-- Exercise description --
Output the lines below from the one containing "[524,9,885,53] 창업비용 2억5천" through the end of the listing, inclusive, exactly as they appear, and nothing further.
(Data for processing Opens)
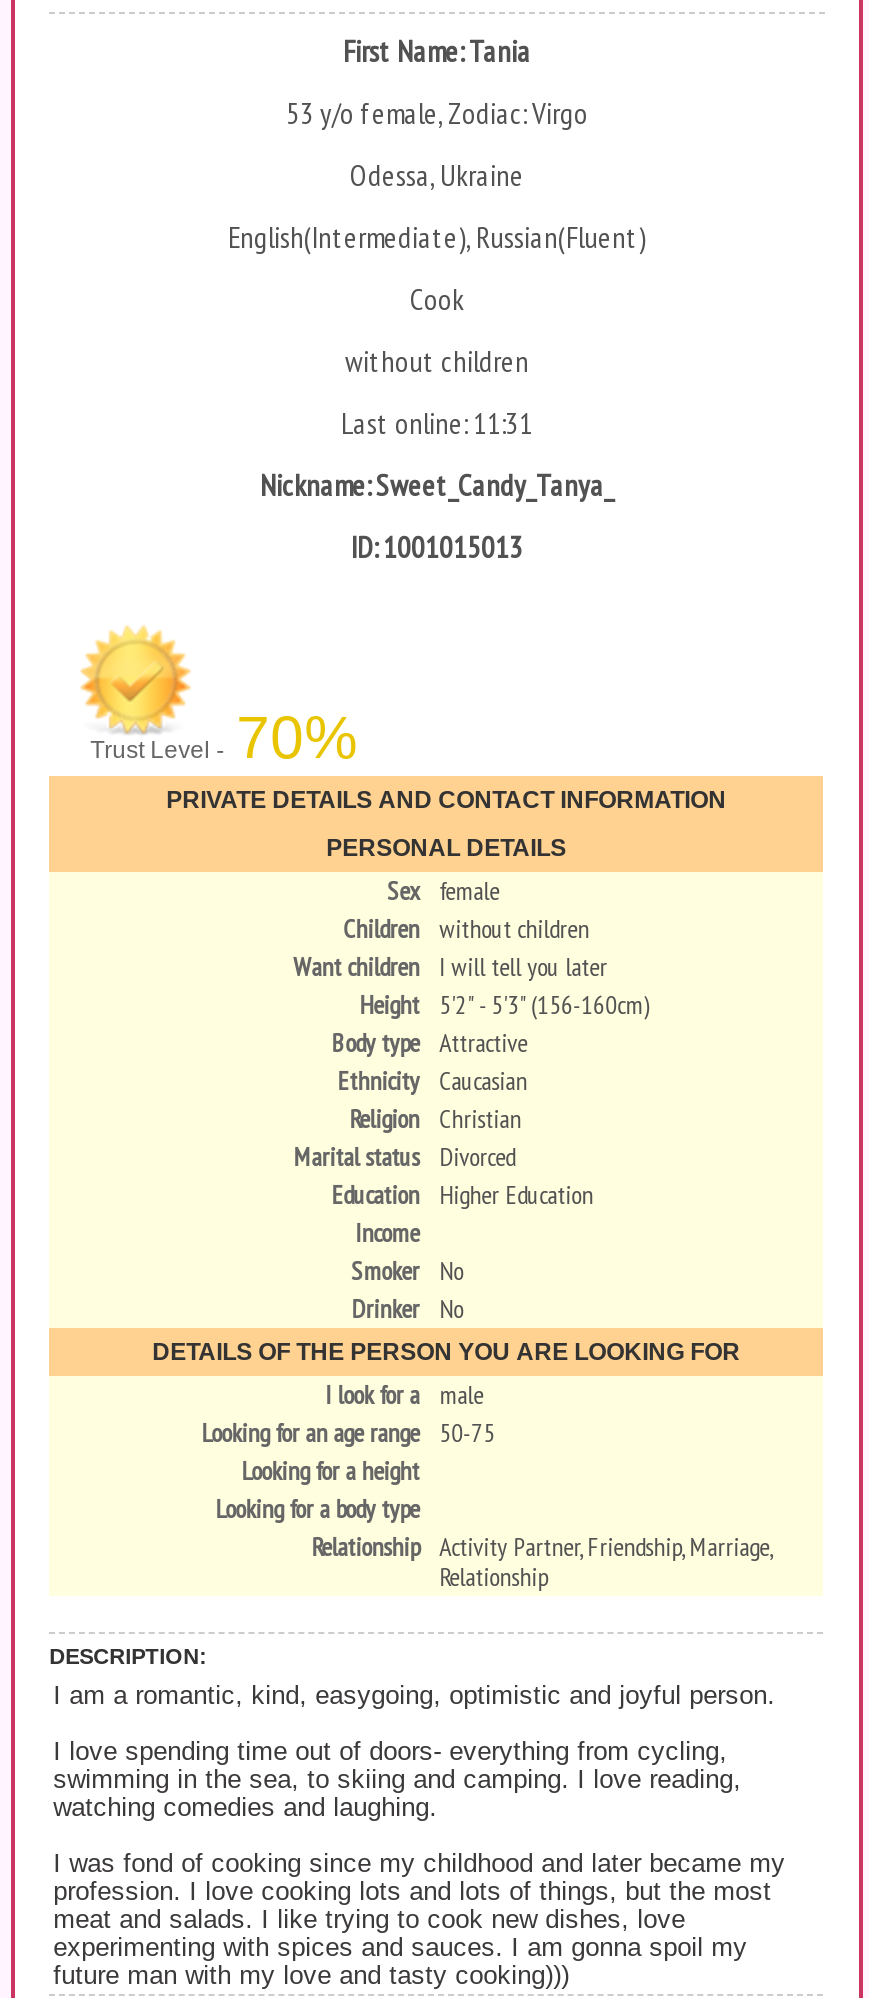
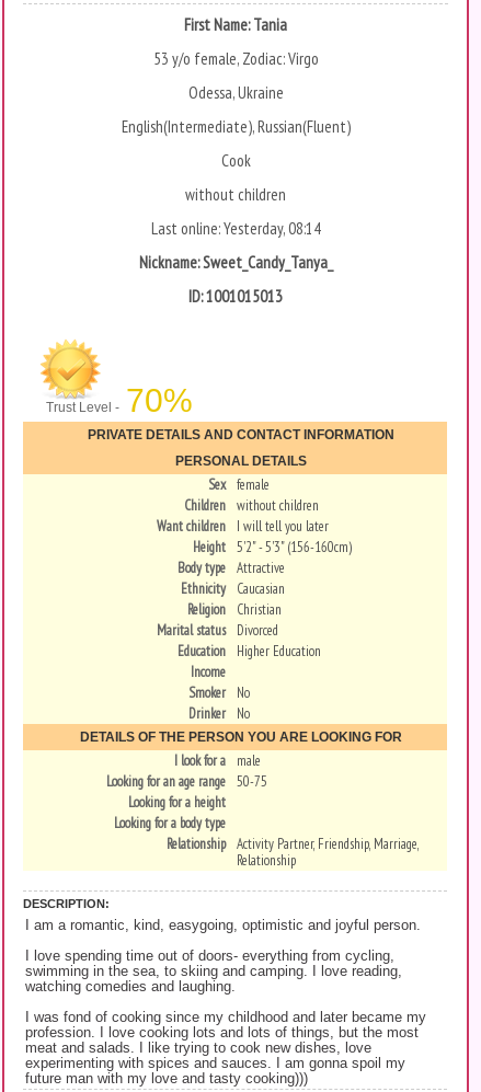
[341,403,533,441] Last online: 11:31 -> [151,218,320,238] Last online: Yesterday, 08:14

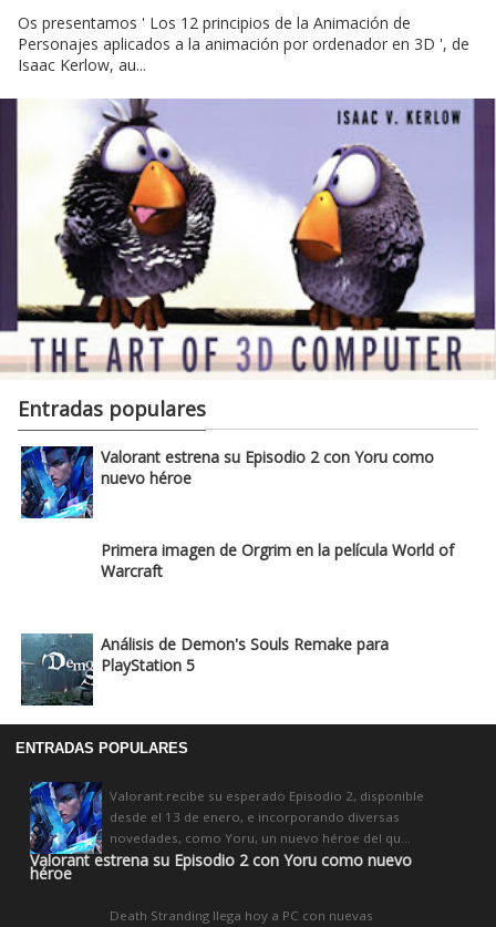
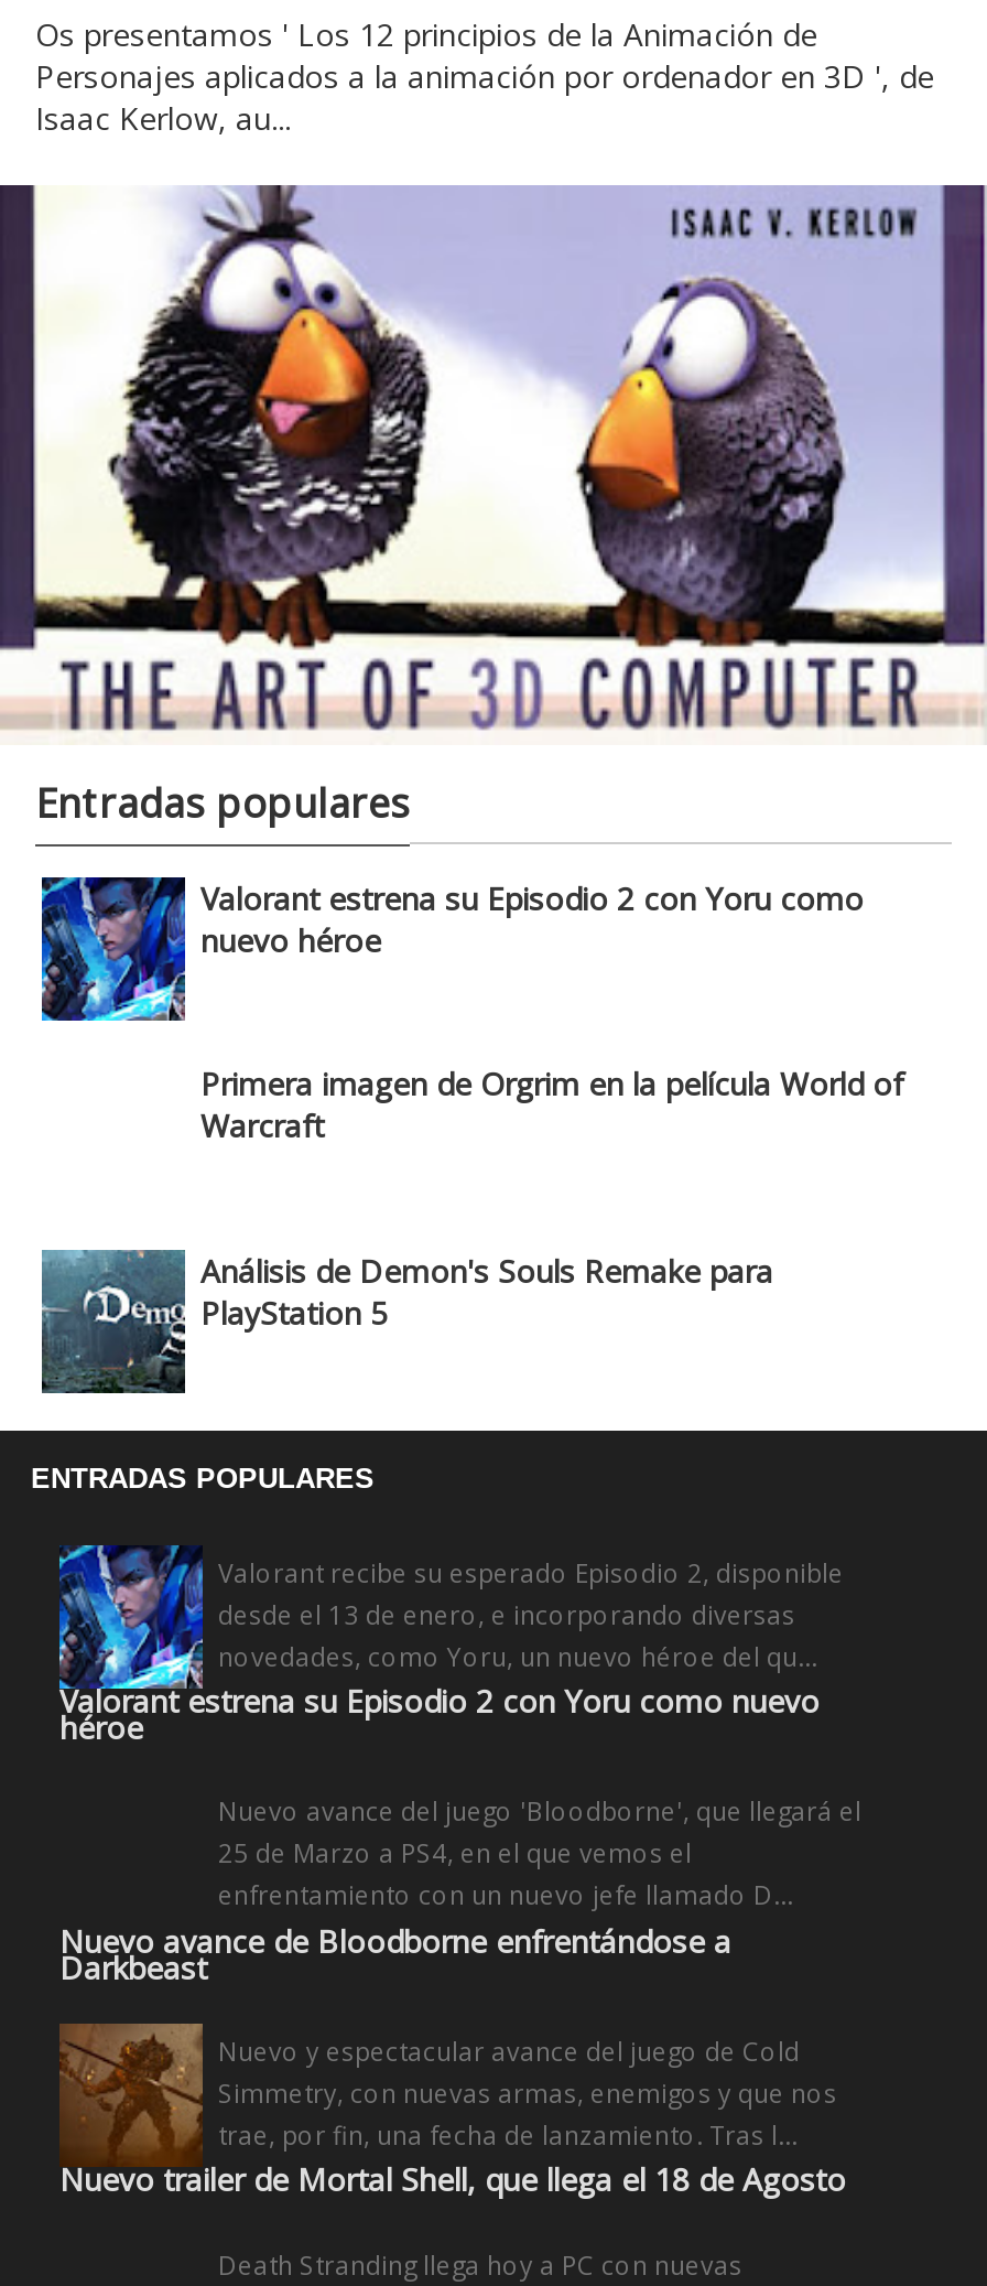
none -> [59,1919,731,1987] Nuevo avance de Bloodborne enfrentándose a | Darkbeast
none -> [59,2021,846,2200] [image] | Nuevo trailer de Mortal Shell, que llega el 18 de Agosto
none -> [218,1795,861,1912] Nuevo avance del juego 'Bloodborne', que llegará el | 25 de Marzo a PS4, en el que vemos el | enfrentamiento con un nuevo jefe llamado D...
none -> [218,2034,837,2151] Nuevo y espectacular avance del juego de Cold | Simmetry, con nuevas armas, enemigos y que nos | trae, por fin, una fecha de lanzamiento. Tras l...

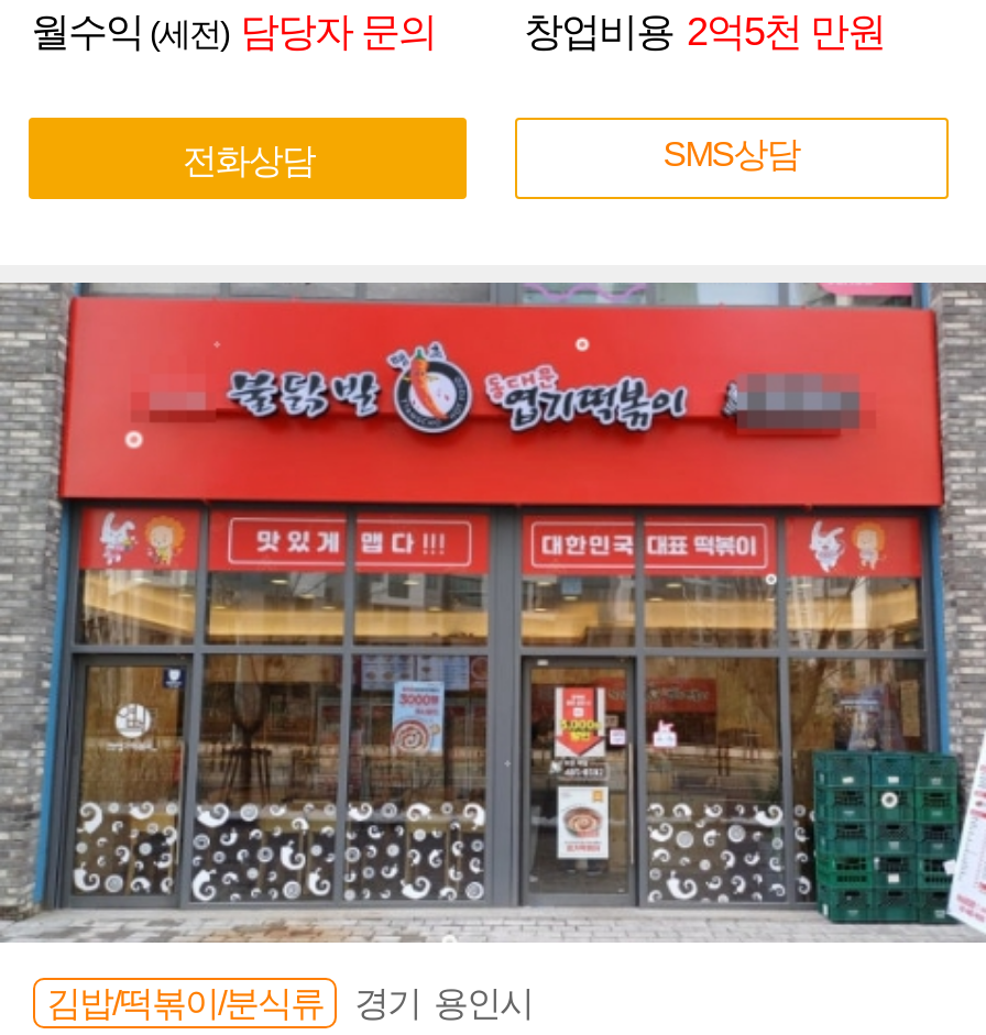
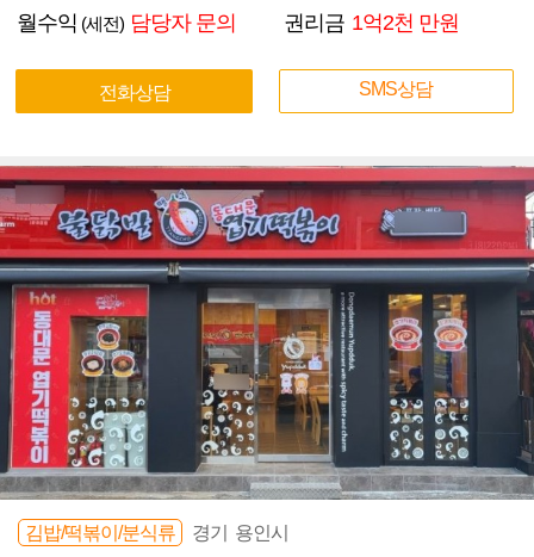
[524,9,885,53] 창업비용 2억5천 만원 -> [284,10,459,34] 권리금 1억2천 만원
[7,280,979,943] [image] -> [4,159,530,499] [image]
(Data for processing Closes)
-- Task response --
[524,9,885,53] 창업비용 2억5천 만원 -> [284,10,459,34] 권리금 1억2천 만원
[7,280,979,943] [image] -> [4,159,530,499] [image]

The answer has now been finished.